Exhaustively researched - the notes and statistical appendices take up nearly a quarter of the book - look at the emotional effects of racism on black women in America. Sometimes academic texts can be difficult to wade through - academic prose not being high on the readability scale - but this was well and clearly written and Harris-Perry's use of statistics was judged extremely well. (Usually even the word "statistics" is enough to induce in me a soporific effect, but here they were illuminating rather than incomprehensible.) The author covers a wide range of topics, from the idea and experience of shame to the effects of Hurricane Katrina and the influence of religion on the lives of black women, yet despite the range it still felt a cohesive study, with enough referencing between the parts to make me feel as if I were reading a sustained, convincing argument, full of often horrifying examples. Really worth reading.
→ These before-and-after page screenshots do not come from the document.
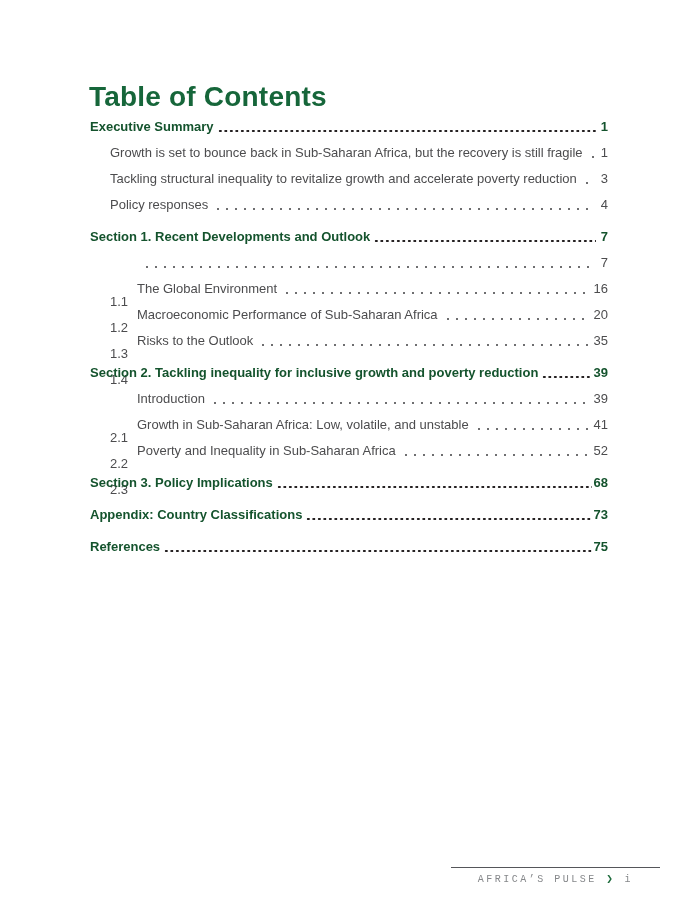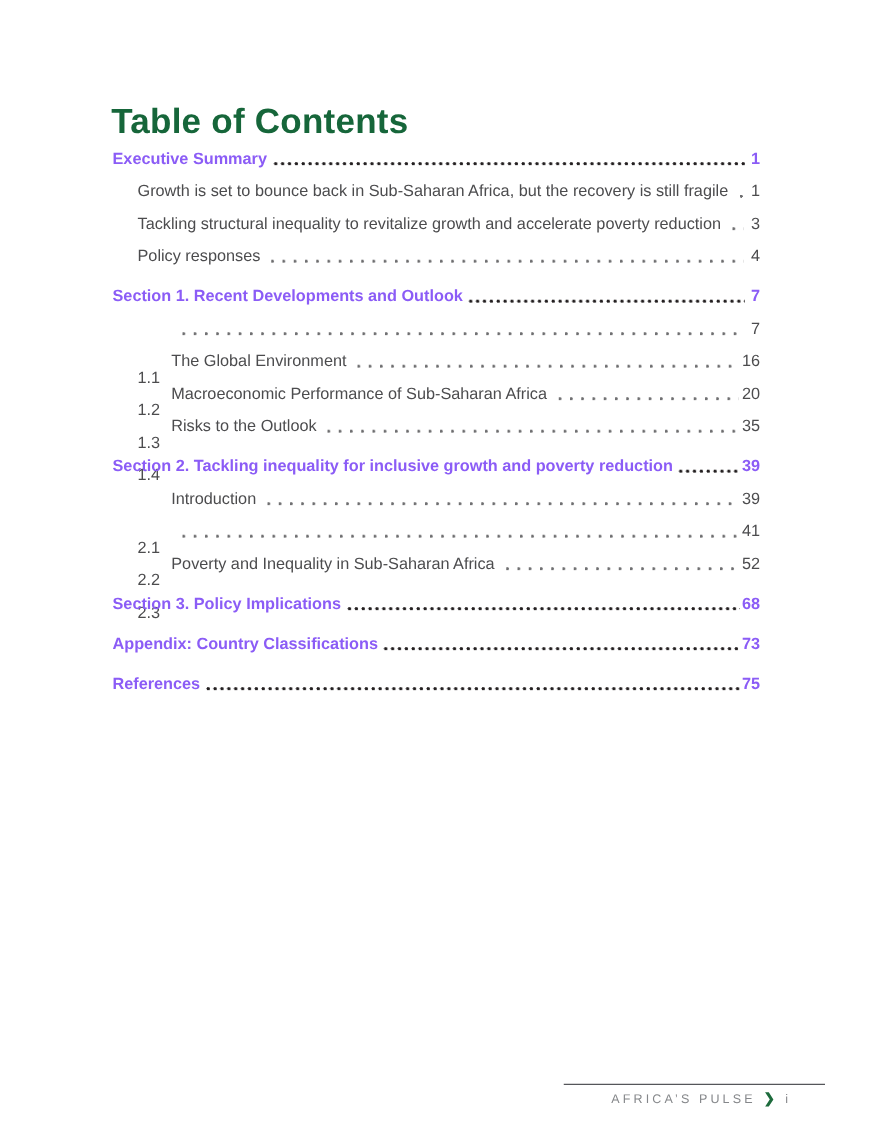--- a/index.html
+++ b/index.html
@@ -23,21 +23,21 @@
     left: 90px; top: 114px;
     width: 518px;
   }
   .row {
     display: flex;
     height: 26px;
     line-height: 26px;
     font-size: 13px;
     color: #4c4c4e;
   }
-  .row.bold { font-weight: 700; color: #8b5cf6; }
+  .row.bold { font-weight: 700; color: #14532d; }
   .row.gap { margin-top: 6px; }
   .row.sub { padding-left: 20px; }
   .num { flex: 0 0 27px; width: 27px; margin-top: 39px; }
   .lbl { white-space: nowrap; }
   .leader {
     flex: 1 1 auto;
     margin-left: 6px;
     margin-right: 3px;
     background-image: radial-gradient(circle at 4px 17px, #6e6e70 1.0px, transparent 1.35px);
     background-size: 9px 26px;
@@ -57,20 +57,21 @@
     background: #55565a;
   }
   .footer-text {
     position: absolute;
     left: 420px; top: 872px;
     width: 213px;
     text-align: right;
     font-size: 10px;
     letter-spacing: 2.5px;
     color: #85878a;
+    font-family: Liberation Mono, monospace;
   }
   .footer-text .sep {
     color: #1d6b3c;
     font-weight: 700;
     font-size: 11px;
     letter-spacing: 0;
     margin: 0 3px 0 1px;
   }
 </style>
 </head>
@@ -145,20 +146,21 @@
 
   <div class="row sub">
     <span class="num">2.1</span>
     <span class="lbl">Introduction</span>
     <span class="leader"></span>
     <span class="pg">39</span>
   </div>
 
   <div class="row sub">
     <span class="num">2.2</span>
+    <span class="lbl">Growth in Sub-Saharan Africa: Low, volatile, and unstable</span>
     <span class="leader"></span>
     <span class="pg">41</span>
   </div>
 
   <div class="row sub">
     <span class="num">2.3</span>
     <span class="lbl">Poverty and Inequality in Sub-Saharan Africa</span>
     <span class="leader"></span>
     <span class="pg">52</span>
   </div>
I'm not overly fond of the super-genius story, and there are two of them here, macking on each other and trying to overthrow the fascist government that (of course!) one of them has been innocently working for. But, you know, it's a fun read, full of action, and if I don't find any of it particularly convincing I was still entertained. It lacks the seeping dystopian misery of books like The Hunger Games, but life is still nasty, brutish and short for the majority. I think I would have liked to see a little more of that majority - there are hints of it with the riots and rebels and so on - but this is so tightly focused on the primary relationship (the story alternates between June and Day) that there doesn't seem that much room for anything else substantial to come into focus. A popcorn read, but I happen to like popcorn so there you go.
Very clear and simple, if sometimes a little repetitive, explanation of how scientists have learned about suns. The title is really a misnomer - the second poorly titled non-fiction book I've read this week, grrr - as it's not really about Alpha Centauri, as I'd hoped when I picked up the book. Which was initially rather disappointing, but if I'd thought about it I would have realised that there's not really enough known about Alpha Centauri at time of writing, perhaps, to fill a couple of hundred pages. Instead, Asimov has done as he often does in his science writing, and gone into the background of what a star is, and how we know what direction it's going, what mass it has, how luminescent it is, and so forth. Alpha Centauri is frequently used as an example, but then so are a handful of other stars so it really doesn't merit title billing. The real strength of this book is in the science writing itself, which is absolutely accessible to beginners on up, though I do wonder if the dozens of tables weren't perhaps a bit of overkill. I understand that the author probably wanted to use them to illustrate trends, but there are only so many columns of numbers you can read before your eyes start to glaze over.